> **Task inputs**:
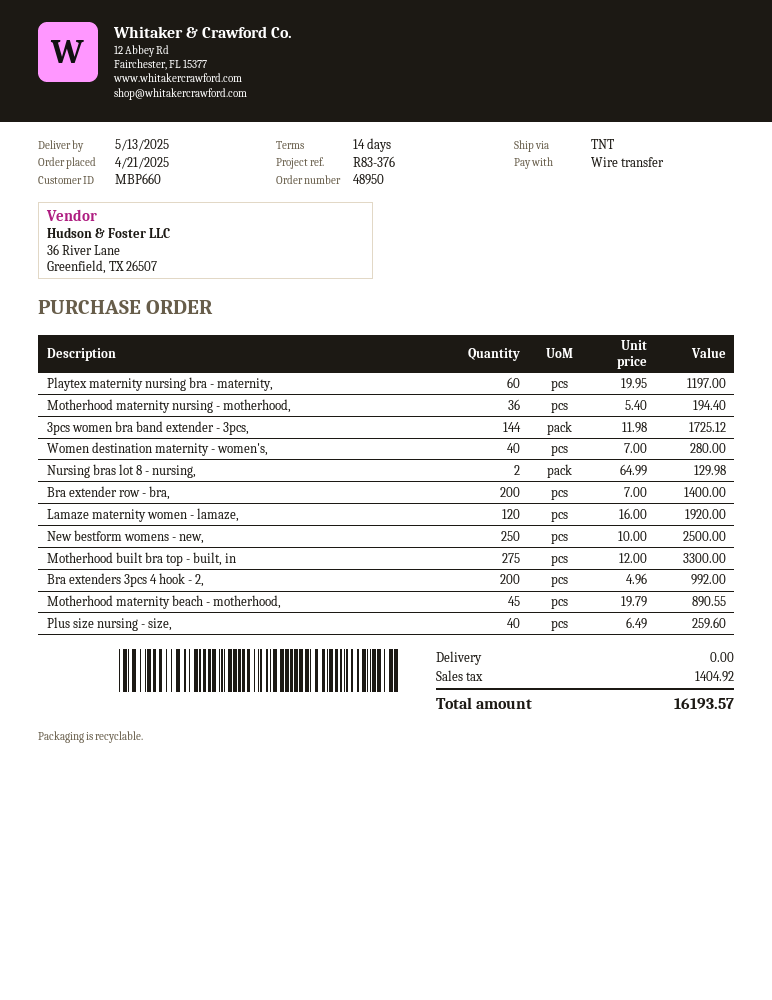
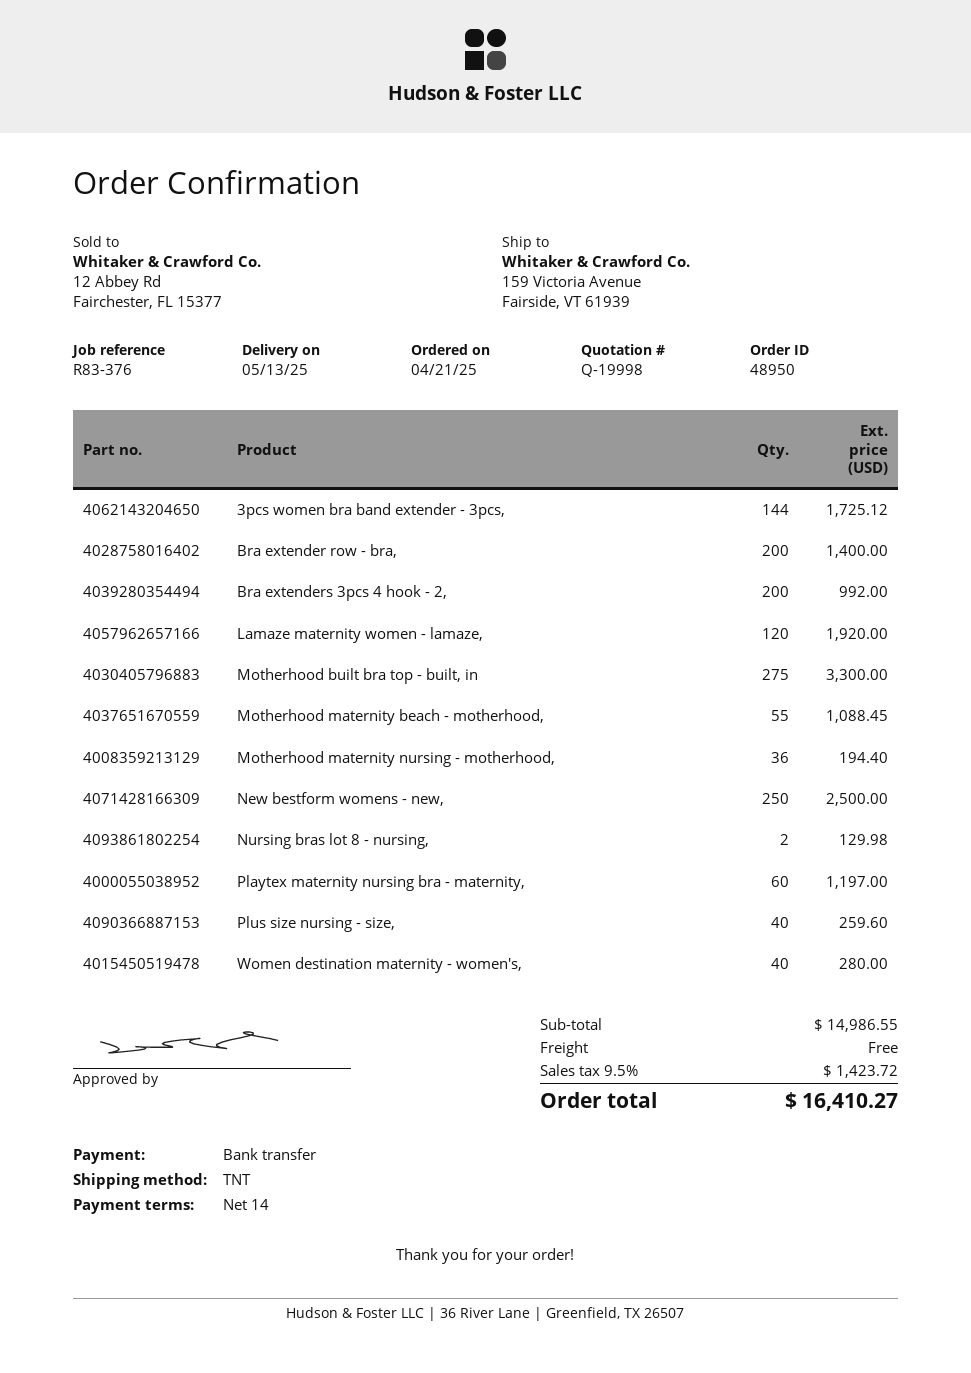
Motherhood maternity beach - motherhood,: 45 for 890.55 -> 55 for 1088.45
tax: 1404.92 -> 1423.72
total: 16193.57 -> 16410.27

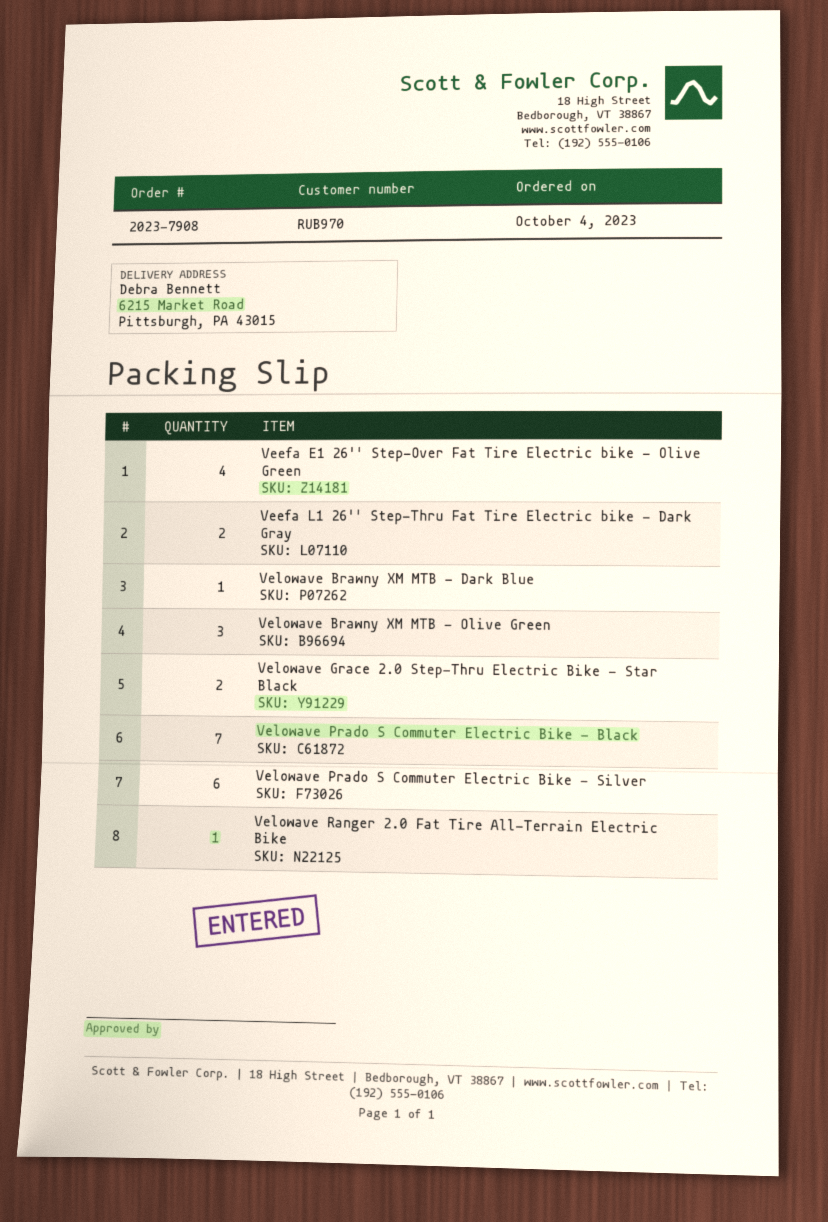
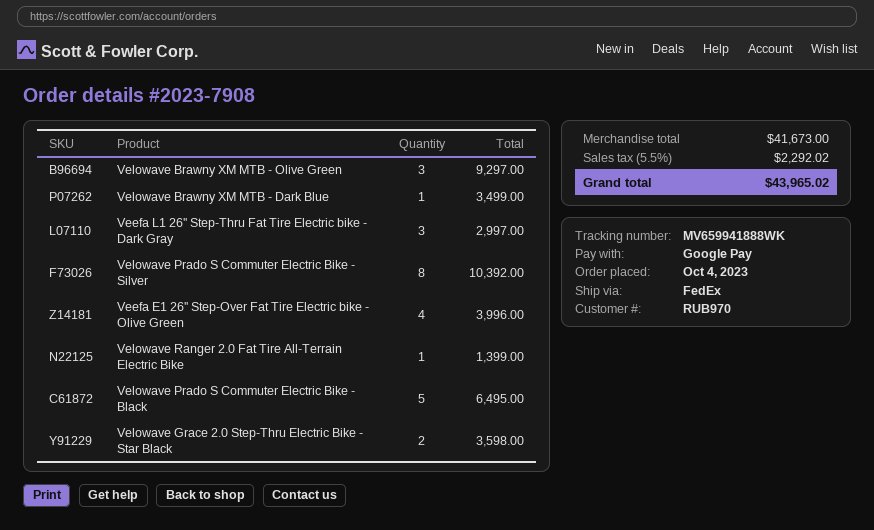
Veefa L1 26'' Step-Thru Fat Tire Electric bike - Dark Gray: 2 -> 3
Velowave Prado S Commuter Electric Bike - Black: 7 -> 5
Velowave Prado S Commuter Electric Bike - Silver: 6 -> 8

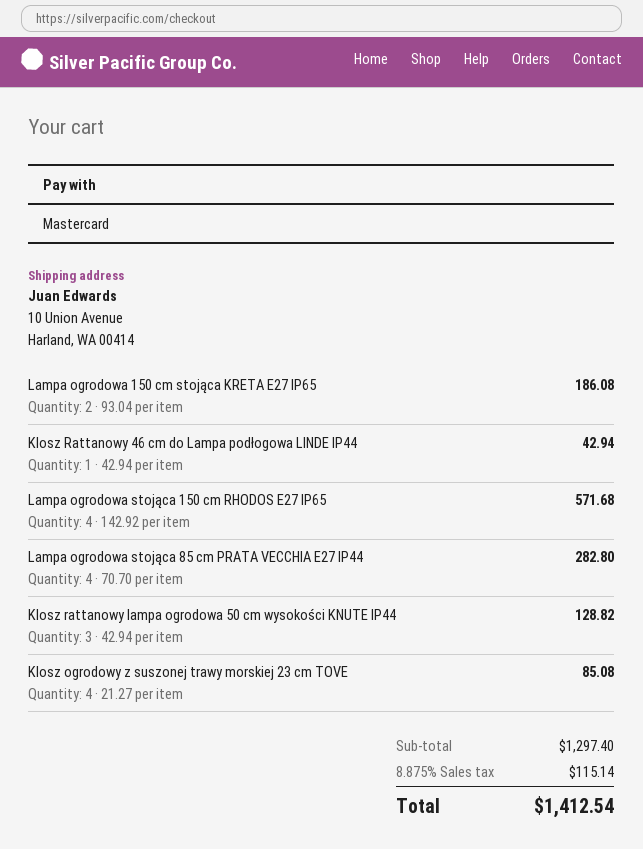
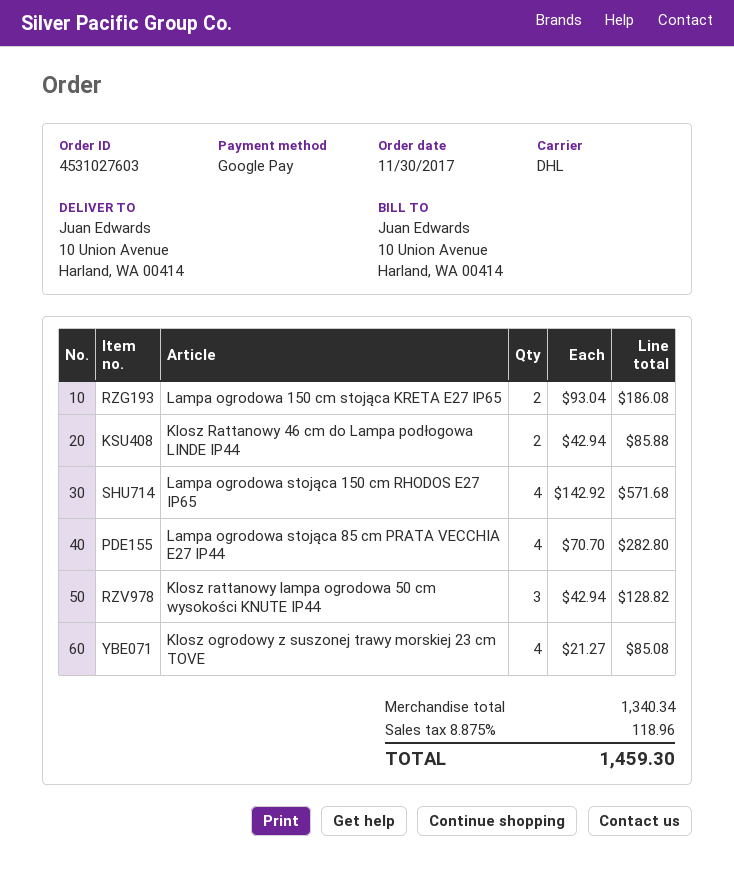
payment method: Mastercard -> Google Pay
Klosz Rattanowy 46 cm do Lampa podłogowa LINDE IP44: 1 x 42.94 = 42.94 -> 2 x 42.94 = 85.88
subtotal: 1297.40 -> 1340.34
tax: 8.875% = 115.14 -> 8.875% = 118.96
total: 1412.54 -> 1459.30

> **What the task requires**: All of the material above should be set down again exactly, though not its pictures.

> **Written reply**:
Motherhood maternity beach - motherhood,: 45 for 890.55 -> 55 for 1088.45
tax: 1404.92 -> 1423.72
total: 16193.57 -> 16410.27

Veefa L1 26'' Step-Thru Fat Tire Electric bike - Dark Gray: 2 -> 3
Velowave Prado S Commuter Electric Bike - Black: 7 -> 5
Velowave Prado S Commuter Electric Bike - Silver: 6 -> 8

payment method: Mastercard -> Google Pay
Klosz Rattanowy 46 cm do Lampa podłogowa LINDE IP44: 1 x 42.94 = 42.94 -> 2 x 42.94 = 85.88
subtotal: 1297.40 -> 1340.34
tax: 8.875% = 115.14 -> 8.875% = 118.96
total: 1412.54 -> 1459.30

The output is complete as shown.